出演 ボリス・カーロフ (Boris Karloff)

   ベル・ルゴシ (Bela Lugosi)

   デヴィッド・マナース (David Manners)

   ジェリー・ビショップ (Julie Bishop)

 ユニバーサル映画だと『キング・コング』、『ジョーズ』、そして『ターミネーター』などの怪物映画が有名ですが、それらの先駆けとなったものにモンスター映画と呼ばれる一連の作品群がありました。『魔人ドラキュラ』『フランケンシュタイン』『ミイラ再生』『狼男』『透明人間』『オペラ座の怪人』『大アマゾンの半魚人』など。

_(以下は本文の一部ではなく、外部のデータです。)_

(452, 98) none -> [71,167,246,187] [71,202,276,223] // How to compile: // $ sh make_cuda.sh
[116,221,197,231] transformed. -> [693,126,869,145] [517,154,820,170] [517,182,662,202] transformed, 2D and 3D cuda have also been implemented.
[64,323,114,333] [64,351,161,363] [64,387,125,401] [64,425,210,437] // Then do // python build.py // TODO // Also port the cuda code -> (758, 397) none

これらのモンスター映画をきっかけにスターになった俳優がいます。ベラ・ルゴシ、ボリス・カーロフ、ロン・チェイニーJrです。  65分という短い映画ですが、この『黒猫』ではそのうちの二人であるベラとカーロフが、お互いのライバル心を剥き出しにして画面の中で戦います。役柄としては、ベラはボリスに裏切られ妻子を奪われた復讐の鬼として、カーロフはベラの妻子を奪い悪魔教を奉じる司祭として。  この作品では彼らはモンスターという役ではなく人間として向き合います。彼らの持つ顔立ちそのものが化け物じみているために、この作品での薄気味悪さはむしろ怪物映画よりも際立っています。特に画面を通して窺えるベラの異様なまでの潔癖さと俳優としてのプライドの高さは、ボリスへの軽蔑とやっかみが絡んでいるという複雑さを有しています。  ベラは大ヒットした『フランケンシュタイン』(1931)の怪物として出演依頼をされていましたが、台詞のない役だった為、俳優としてのプライドを持っていた彼は出演を辞退しました。その後にお鉢が回ってきたのがボリス・カーロフでした。結果はボリスの怪物の方がドラキュラよりもおいしい役でした。そのこともありベラはボリスに並々ならぬライバル心を持っていたのです。そのことが良い方向に作品に反映されたのが幸運でした。